Медвежье враждебно насторожилось, высыпав на улицы, ждало. Крестьяне стояли кучками, прислушивались к приближающейся перестрелке.

– Что, господа хорошие, пограбили да и будет. Пора и восвояси. Пятки смазываете? А кто платить-то за вас будет? А?

Обозники угрюмо молчали, торопливо подгоняли лошадей, со страхом оглядывались назад. Полубатарея передвинулась дальше за деревню, открыла по наступающим беглый огонь.

– Виууужжж! Виууужжж! – неслась над селом шрапнель за шрапнелью.

– П! П! П!

По улице проехали подводы с ранеными. Окровавленные солдаты, наскоро перевязанные, метались в санях, стоная и вскрикивая при каждом толчке. Старухи вздыхали, охали, крестились. Толпа сосредоточенно молчала. Люди знали, что многие или даже большинство раненых были насильно загнаны на фронт.

– Та-та-а-та, тах-та, тах-тах, – задыхался где-то близко «максим».

– Бум, бум, бум, бум, бум, – баском вторил ему «кольт».

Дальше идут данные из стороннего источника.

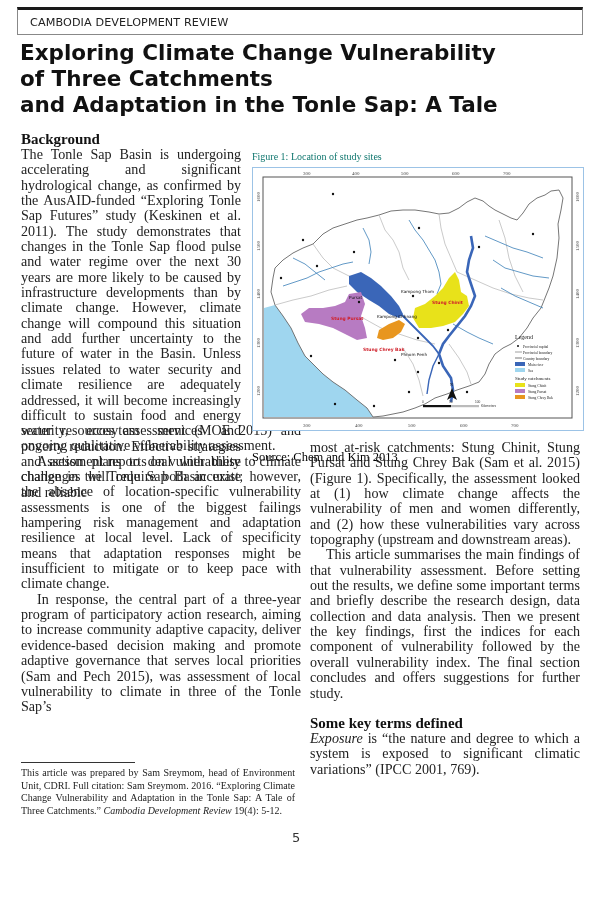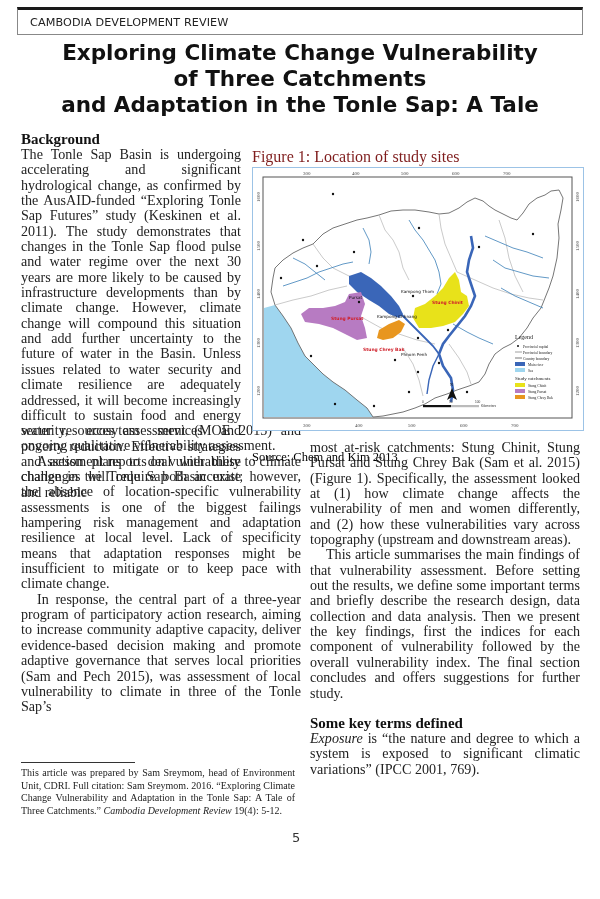"Exploring Climate Change Vulnerability" .article-title { text-align: center -> left }
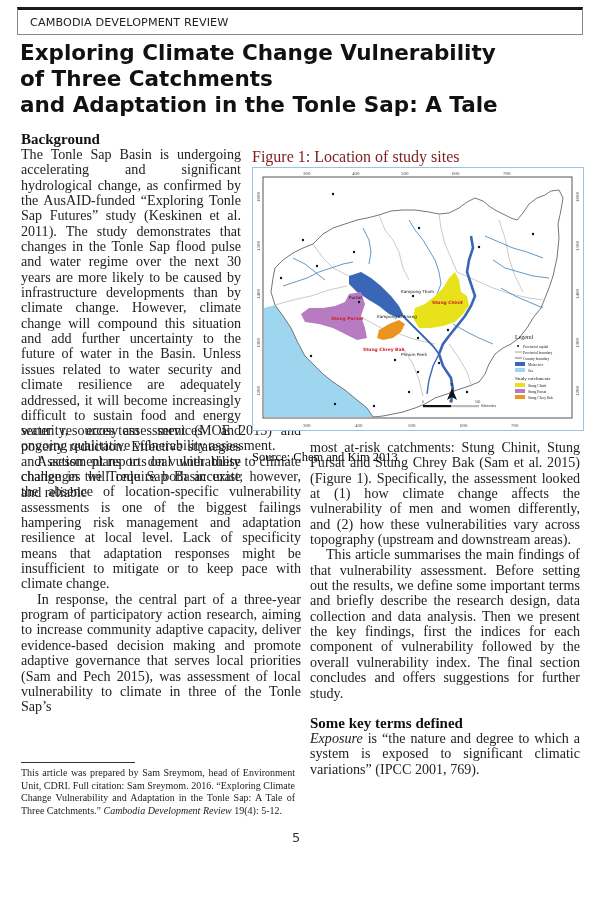"Figure 1: Location of study" .figure-caption { color: #7f1d1d -> #0f766e; font-size: 16px -> 10px }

– Трах, трах, трах, – ломали сухие ветки винтовки.

– Диу, диу, диу, – звонко в морозном воздухе пели пули.

– Наша берет, скоро белым амба будет, – сказали в толпе.

Настроение поднималось. В руках некоторых появились пистонные ружья, вилы, топоры.

Шарафутдин на трех подводах вез полковничье имущество.

– Ребята, чего это мы орловского холуя отпускать будем с нашим же добром? Бей его!

Молодой парень вскинул к плечу одностволку. Грянул выстрел, и Шарафутдин, схватившись руками за окровавленное лицо, упал с саней.

– Ура! Ура! Ура-а-а-а-а!

– Наши пошли в атаку, – закричал старик Черняков. – Ребята, которые с вилами, – к воротам становись, а которые с ружьями, – на заплоты. Не дадим сбежать белым гадам.

Улица опустела, затаилась, выжидая. Цепи белых дрогнули, смешались и в беспорядке, почти не останавливаясь, побежали к селу. Полковник Орлов носился среди бегущих на своей белой кобыле и хлестал нагайкой гусар направо и налево.

– Гусары, пехота вы вонючая, а не гусары! Стой! Стой! Застрелю! – орал он. – Господа офицеры, что вы делаете? Куда бежите, как бабы!

Никто не слушал его. Солдаты и офицеры бежали по улице, бросая винтовки, патроны.

– Бах, бах, – загремели дробовики из-за заплотов.

– Ура! – закричал Черняков и выскочил из ворот с длинными вилами. Бегущие остановились. Две людские стены сошлись вплотную и сцепились в последней смертельной схватке. Вилы были длиннее винтовок. Крестьяне валили орловцев, как снопы. Яркое зимнее солнце выглянуло из-за туч. На конце улицы засверкали клинки конных партизан. Отчетливо заалели красные банты, ленты и знамя. Судьба штыкового боя решилась в несколько секунд. Полковника Орлова захватили живым. Партизан снимал с него револьвер и шашку. Белая кобыла полковника валялась поперек дороги, судорожно дергая тонкими длинными ногами. За конным дивизионом Кренца по тракту стала входить пехота. Впереди шел 2-й Медвежьинский полк, левее его и сзади по проселку двигался 1-й Таежный, 3-й Пчелинский подходил резервом сзади всех. Председатель армейского совета Жарков и главнокомандующий Северным таежным фронтом Мотыгин ехали верхом вместе с первыми цепями. Со стороны Светлоозерного ползла черная масса восставших шахтеров. Шахтеры шли с красными знаменами, вооруженные винтовками, самодельными пиками, вилами, дробовиками. Легкораненые с красными мокрыми повязками на головах и на руках шли в строю. Шахтеры, партизаны и крестьяне Медвежьего тремя бурлящими волнами сшиблись на середине села, заплескались, зашумели. Хмельная радость освобождения разлилась по избам. Все Медвежье высыпало на улицы. Женщины, дети, старики, старухи, взрослые и подростки, парни и девушки. От радости плакали. Смеялись, целовались, жали друг другу руки.